Restate the data exactly as given and keep the pictures out.

Working data
-*-*-
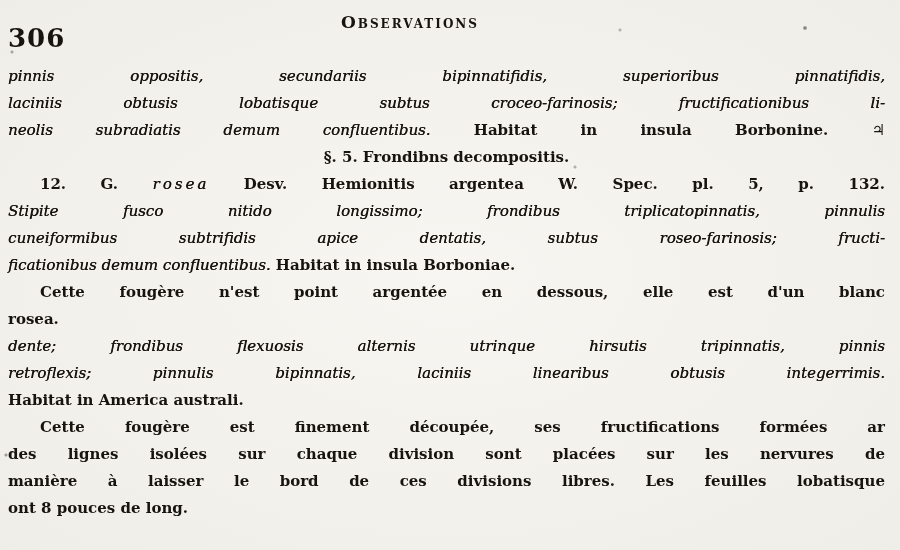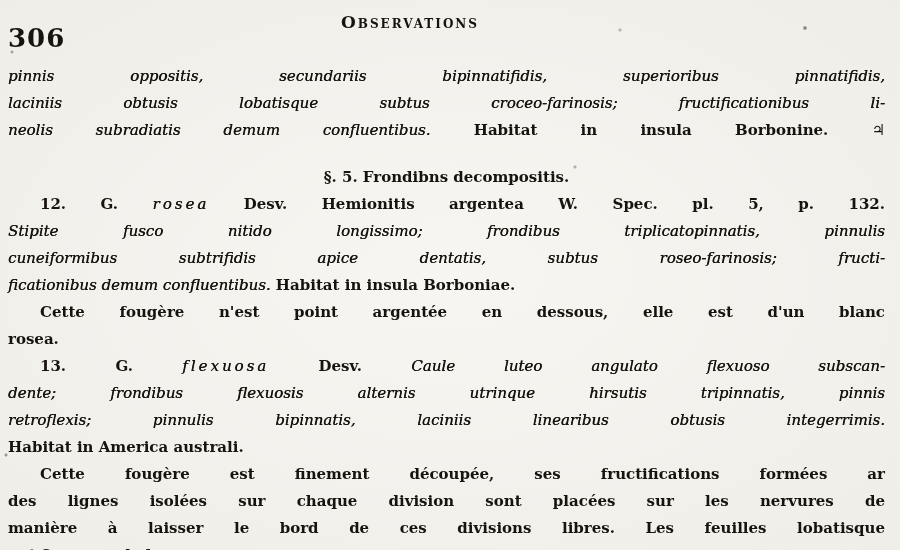--- a/index.html
+++ b/index.html
@@ -37,21 +37,21 @@
   .text{
     position:absolute;top:63px;left:8px;right:15px;
   }
   .line{
     line-height:27px;
     font-size:15px;
     white-space:normal;
   }
   .justify{text-align:justify;text-align-last:justify;}
   .left{text-align:center;text-align-last:left;}
-  .center{text-align:center;text-align-last:center;margin-top:20px;}
+  .center{text-align:center;text-align-last:center;}
   .ind{text-indent:32px;}
   .it{font-style:italic;font-weight:400;text-shadow:0.3px 0 0 currentColor;}
   .rm{font-style:normal;font-weight:700;}
   .sp{letter-spacing:3px;}
 </style>
 </head>
 <body>
 
 <div class="page">
   <div class="header">
@@ -62,21 +62,20 @@
       <div class="line justify"><span class="it">pinnis oppositis, secundariis bipinnatifidis, superioribus pinnatifidis,</span></div>
       <div class="line justify"><span class="it">laciniis obtusis lobatisque subtus croceo-farinosis; fructificationibus li-</span></div>
       <div class="line justify"><span class="it">neolis subradiatis demum confluentibus.</span><span class="rm">  Habitat in insula Borbonine. ♃</span></div>
       <div class="line center"><span class="rm">§. 5. Frondibns decompositis.</span></div>
       <div class="line justify ind"><span class="rm">12. G. </span><span class="it sp">rosea</span><span class="rm"> Desv.  Hemionitis argentea W. Spec. pl. 5, p. 132.</span></div>
       <div class="line justify"><span class="it">Stipite fusco nitido longissimo; frondibus triplicatopinnatis, pinnulis</span></div>
       <div class="line justify"><span class="it">cuneiformibus subtrifidis apice dentatis, subtus roseo-farinosis; fructi-</span></div>
       <div class="line left"><span class="it">ficationibus demum confluentibus.</span><span class="rm">  Habitat in insula Borboniae.</span></div>
       <div class="line justify ind"><span class="rm">Cette fougère n'est point argentée en dessous, elle est d'un blanc</span></div>
       <div class="line left"><span class="rm">rosea.</span></div>
-      <div class="line justify ind"><span class="rm">13. G. </span><span class="it sp">flexuosa</span><span class="rm"> Desv.  </span><span class="it">Caule luteo angulato flexuoso subscan-</span></div>
       <div class="line justify"><span class="it">dente; frondibus flexuosis alternis utrinque hirsutis tripinnatis, pinnis</span></div>
       <div class="line justify"><span class="it">retroflexis; pinnulis bipinnatis, laciniis linearibus obtusis integerrimis.</span></div>
       <div class="line left"><span class="rm">Habitat in America australi.</span></div>
       <div class="line justify ind"><span class="rm">Cette fougère est finement découpée, ses fructifications formées ar</span></div>
       <div class="line justify"><span class="rm">des lignes isolées sur chaque division sont placées sur les nervures de</span></div>
       <div class="line justify"><span class="rm">manière à laisser le bord de ces divisions libres.  Les feuilles lobatisque</span></div>
       <div class="line left"><span class="rm">ont 8 pouces de long.</span></div>
     </div>
 </div>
-*-*-
Exercise solution
--- a/index.html
+++ b/index.html
@@ -37,21 +37,21 @@
   .text{
     position:absolute;top:63px;left:8px;right:15px;
   }
   .line{
     line-height:27px;
     font-size:15px;
     white-space:normal;
   }
   .justify{text-align:justify;text-align-last:justify;}
   .left{text-align:center;text-align-last:left;}
-  .center{text-align:center;text-align-last:center;margin-top:20px;}
+  .center{text-align:center;text-align-last:center;}
   .ind{text-indent:32px;}
   .it{font-style:italic;font-weight:400;text-shadow:0.3px 0 0 currentColor;}
   .rm{font-style:normal;font-weight:700;}
   .sp{letter-spacing:3px;}
 </style>
 </head>
 <body>
 
 <div class="page">
   <div class="header">
@@ -62,21 +62,20 @@
       <div class="line justify"><span class="it">pinnis oppositis, secundariis bipinnatifidis, superioribus pinnatifidis,</span></div>
       <div class="line justify"><span class="it">laciniis obtusis lobatisque subtus croceo-farinosis; fructificationibus li-</span></div>
       <div class="line justify"><span class="it">neolis subradiatis demum confluentibus.</span><span class="rm">  Habitat in insula Borbonine. ♃</span></div>
       <div class="line center"><span class="rm">§. 5. Frondibns decompositis.</span></div>
       <div class="line justify ind"><span class="rm">12. G. </span><span class="it sp">rosea</span><span class="rm"> Desv.  Hemionitis argentea W. Spec. pl. 5, p. 132.</span></div>
       <div class="line justify"><span class="it">Stipite fusco nitido longissimo; frondibus triplicatopinnatis, pinnulis</span></div>
       <div class="line justify"><span class="it">cuneiformibus subtrifidis apice dentatis, subtus roseo-farinosis; fructi-</span></div>
       <div class="line left"><span class="it">ficationibus demum confluentibus.</span><span class="rm">  Habitat in insula Borboniae.</span></div>
       <div class="line justify ind"><span class="rm">Cette fougère n'est point argentée en dessous, elle est d'un blanc</span></div>
       <div class="line left"><span class="rm">rosea.</span></div>
-      <div class="line justify ind"><span class="rm">13. G. </span><span class="it sp">flexuosa</span><span class="rm"> Desv.  </span><span class="it">Caule luteo angulato flexuoso subscan-</span></div>
       <div class="line justify"><span class="it">dente; frondibus flexuosis alternis utrinque hirsutis tripinnatis, pinnis</span></div>
       <div class="line justify"><span class="it">retroflexis; pinnulis bipinnatis, laciniis linearibus obtusis integerrimis.</span></div>
       <div class="line left"><span class="rm">Habitat in America australi.</span></div>
       <div class="line justify ind"><span class="rm">Cette fougère est finement découpée, ses fructifications formées ar</span></div>
       <div class="line justify"><span class="rm">des lignes isolées sur chaque division sont placées sur les nervures de</span></div>
       <div class="line justify"><span class="rm">manière à laisser le bord de ces divisions libres.  Les feuilles lobatisque</span></div>
       <div class="line left"><span class="rm">ont 8 pouces de long.</span></div>
     </div>
 </div>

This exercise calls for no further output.